This document provides a starting point for an efficient FPGA development environment. This will be split into the following sections:
The text editor you use determines how much time you spend designing vs coding. In my opinion for VHDL based FPGA development “emacs” is the best text editor to use for the following reasons:
– Automatic template insertion for pretty much all constructs used in VHDL cuts down the time for writing code down to half of what it would take you to develop without its support.
This feature can be accessed using “vhdl-electric-mode” in emacs. Shown below is an automatically generated construct “process”
– Automatic Header/footer insertion
Whatever be your company’s header insertion policy, you can edit emacs header to your requirement and it to your code by simply accessing “M-x vhdl-template-header”. Please see below an example header to show the capability of this tool
– Integrated GIT support
The best capability to have in a text editor is the ability to integrate your work over git on the fly without ever closing the editor. Using “magit”, emacs let you do exactly that. Anything from maintaining local git repos to complex remote repos with multiple branches becomes a breeze with this tool.
There are tons of other features you can access using emacs all of which can be found on “elpa or melpa”.
The downside to using emacs is the initial learning curve, you’ll need to get used to a completely new set of controls to move around ,copy,paste etc and to take full advantage of the editor a decent knowledge of elisp will be a boon.
Use this link to start learning elisp : https://www.emacswiki.org/emacs/LearnEmacsLisp
Managing FPGA projects over git becomes important because of the huge size of your projects and maintaining them as such on your Server/PC is a waste of resources. In addition to that maintaining projects over git makes collaboration between team members on the same project an easy task, hence drastically reducing the time for project integration which in turn provides a much faster concept to production time.
In this document I will be focusing on how to maintain a Xilinx project over git.
– The first step is to get up your gitignore file.
Any files other than “.vhd .v .coe .xdc .xml .xci” needs to be removed unless you are planning to store any other file format.

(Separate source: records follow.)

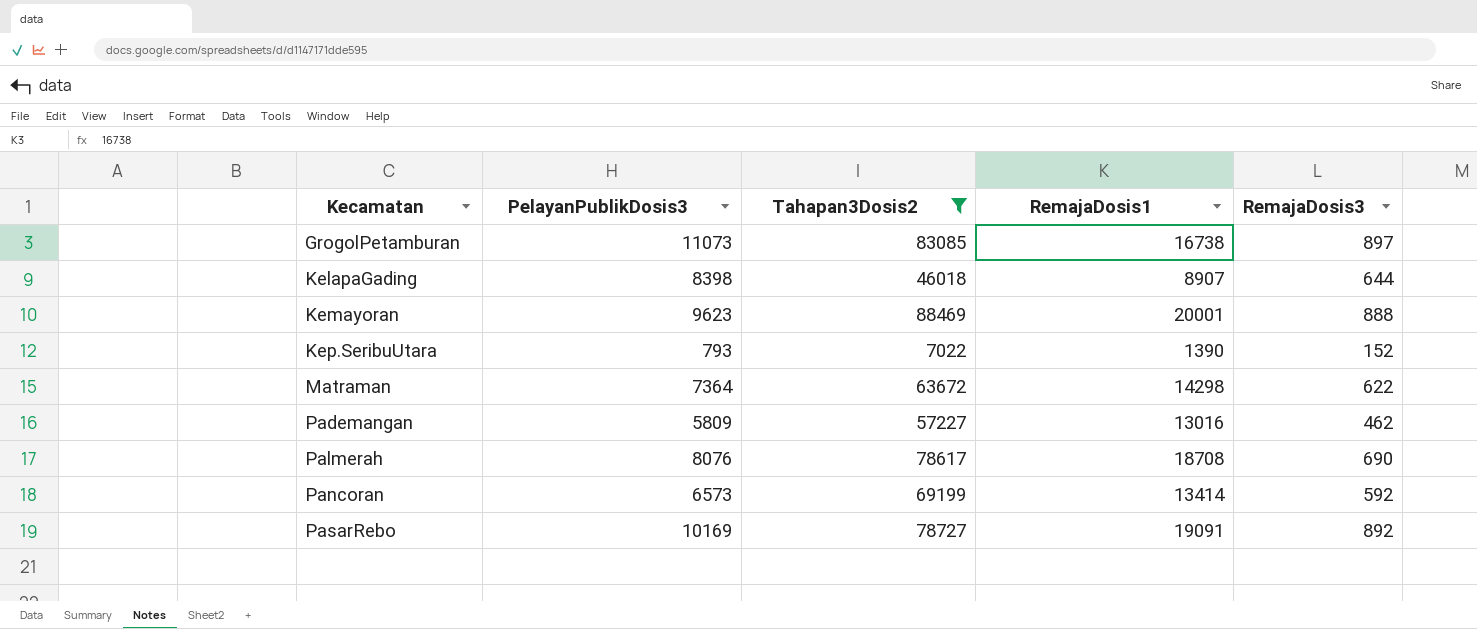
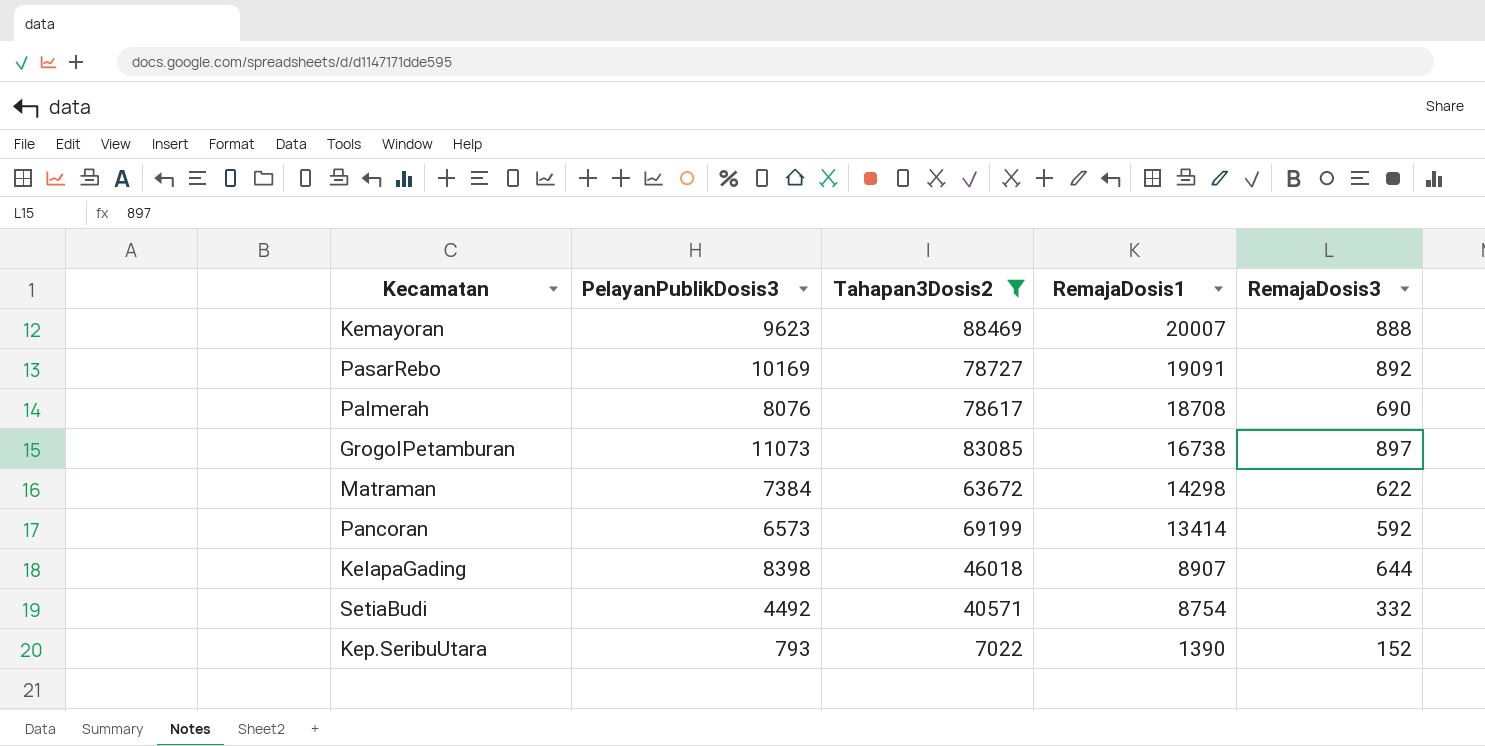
row order: Kecamatan ascending -> RemajaDosis1 descending
row Pademangan: 5809 | 57227 | 13016 | 462 -> none
Kemayoran | RemajaDosis1: 20001 -> 20007
Matraman | PelayanPublikDosis3: 7364 -> 7384
row SetiaBudi: none -> 4492 | 40571 | 8754 | 332

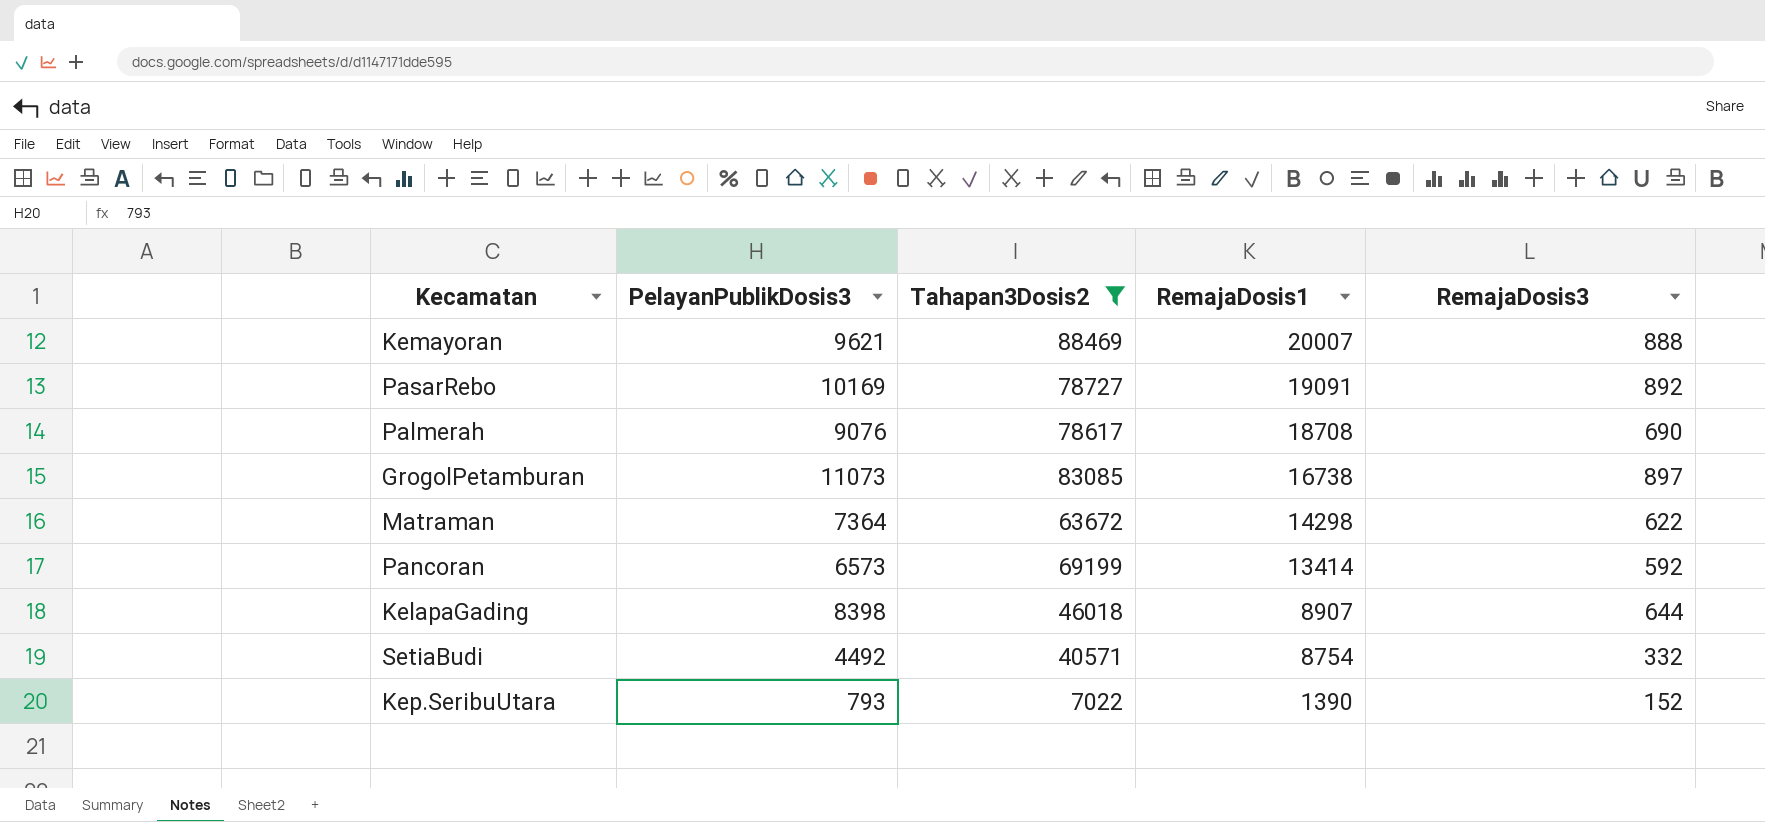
Kemayoran | PelayanPublikDosis3: 9623 -> 9621
Palmerah | PelayanPublikDosis3: 8076 -> 9076
Matraman | PelayanPublikDosis3: 7384 -> 7364

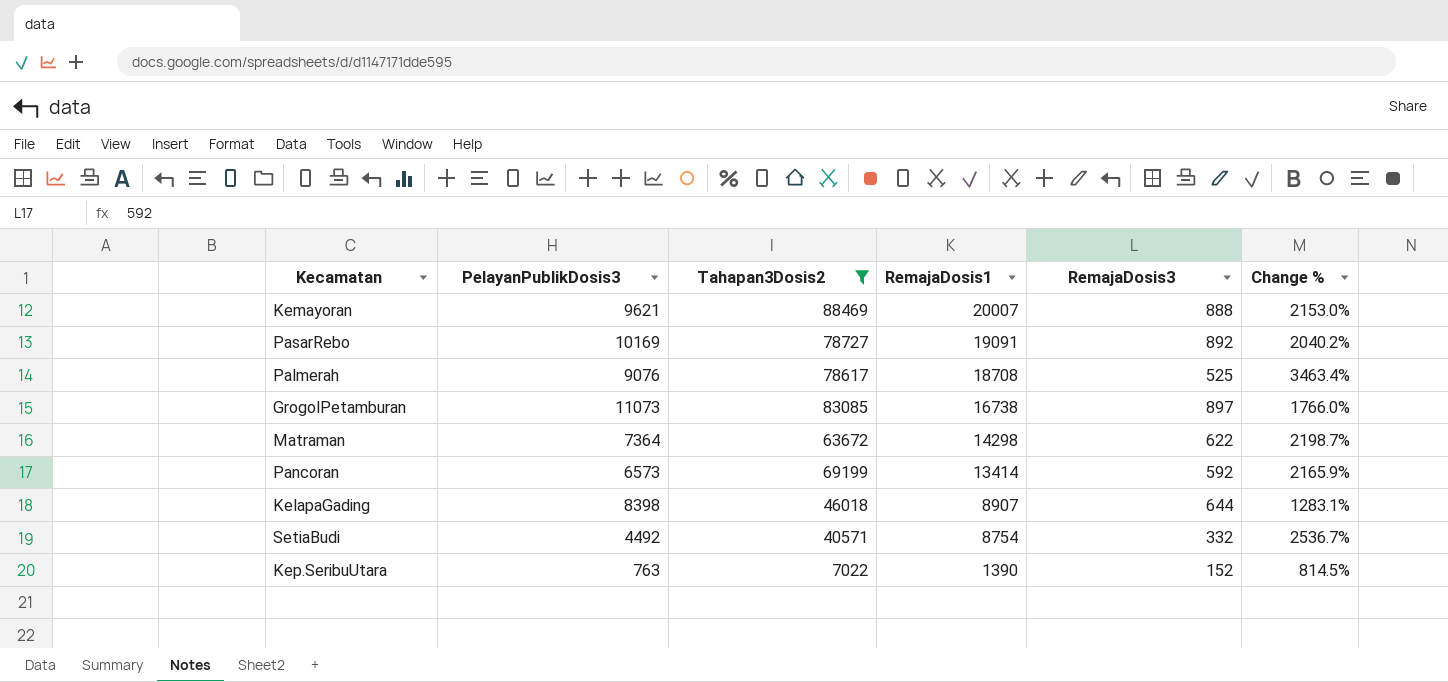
column Change % | formula: none -> ([RemajaDosis1] - [RemajaDosis3]) / [RemajaDosis3]
Palmerah | RemajaDosis3: 690 -> 525
Kep.SeribuUtara | PelayanPublikDosis3: 793 -> 763

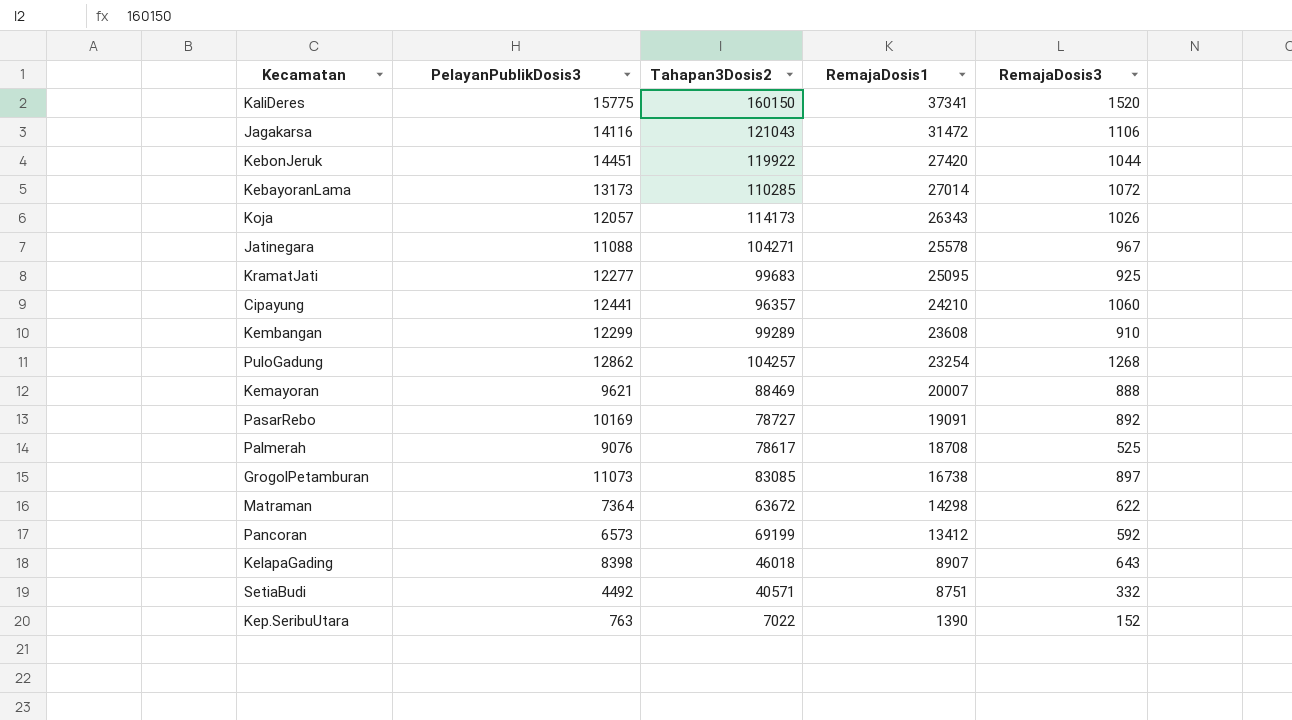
filter: Tahapan3Dosis2 <= 88469 -> none
column Change % | formula: ([RemajaDosis1] - [RemajaDosis3]) / [RemajaDosis3] -> none
Pancoran | RemajaDosis1: 13414 -> 13412
KelapaGading | RemajaDosis3: 644 -> 643
SetiaBudi | RemajaDosis1: 8754 -> 8751

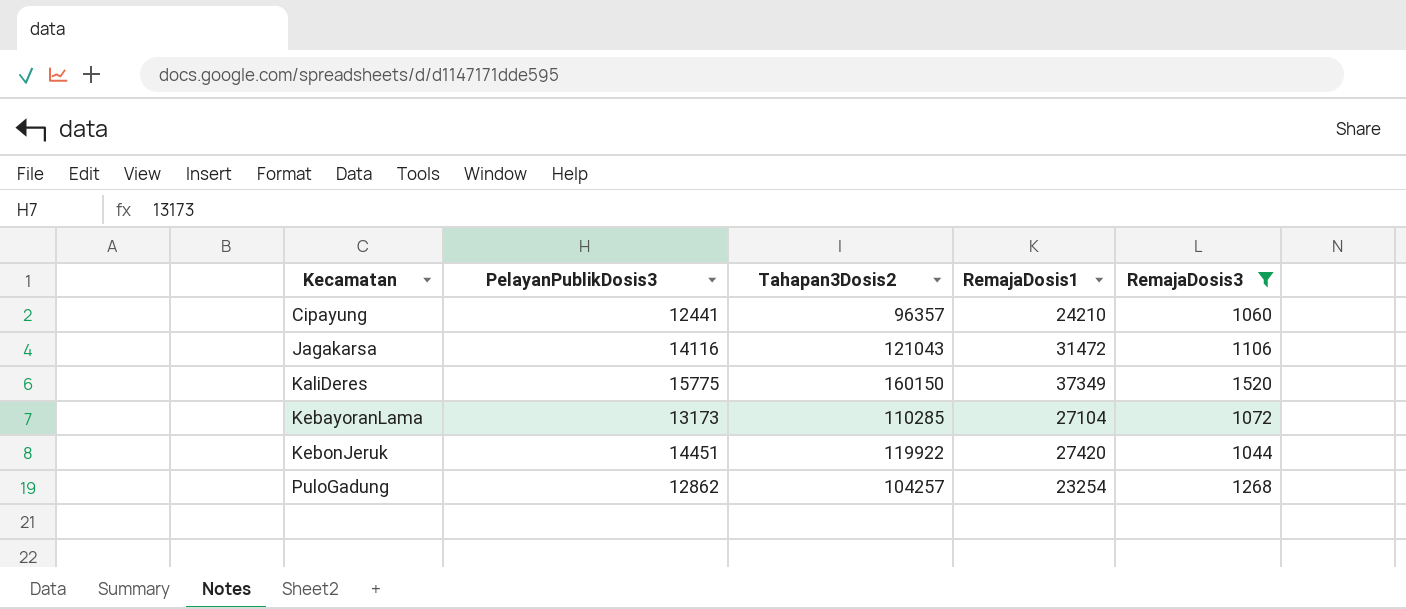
filter: none -> RemajaDosis3 >= 1044
row order: RemajaDosis1 descending -> Kecamatan ascending
KaliDeres | RemajaDosis1: 37341 -> 37349
KebayoranLama | RemajaDosis1: 27014 -> 27104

– Creating your folder structure
The Folder structure shown above is the one that I personally use for managing my projects over git. The structure is pretty straightforward.
Combining all these scripts using a Makefile would be the best approach to recreate your project.
Details on this structure can be found in“Using Vivado Design Suite with Version Control Systems” pdf released by Xilinx.
Once the folder structure and project maintenance mechanism is in place, any git storage strategy can be used to maintain your projects.
One of the most important aspects of a good project is clear and useful documentation. Doxygen is a software that integrates all comments in your code to create a tidy and user friendly documentation.
To use doxygen download and install doxygen software on your PC. When you start writing your code follow the doxygen ruleset found in : https://www.doxygen.nl/manual/docblocks.html
When integrated with emacs, the editor’s template insertion capability can be leveraged to create an automated doxygen ruleset supporting commenting procedure.
The advantage of using doxygen is that it provides documentation in an interactive HTML format, wherein any references to other codes are accessible to readers at the press of a hyperlink.
Doxygen also portrays the hierarchical views of your code and has capability to draw state machines all with minimal developer intervention. This enables the developer to spend more time towards design.
A fantastic free resource that all FPGA front end developers need to be aware of is “fizzim”. It is a tool that automatically writes VHDL/Verilog code for your state machine provided that you draw the state machine for the tool.
This visual approach towards coding SM’s not only saves time but also reduces the chance of making a logical error in your design. You can learn more about fizzim at this link: http://www.fizzim.com/mydownloads/fizzim_tutorial_20160423.pdf
The sole purpose of this document is to make the reader aware that designing and coding are two very different subjects and that anything repetitive or monotonous in your job can be automated so that you can work efficiently focusing your time in designing an infallible system rather than spend time worrying about the peripheral issue.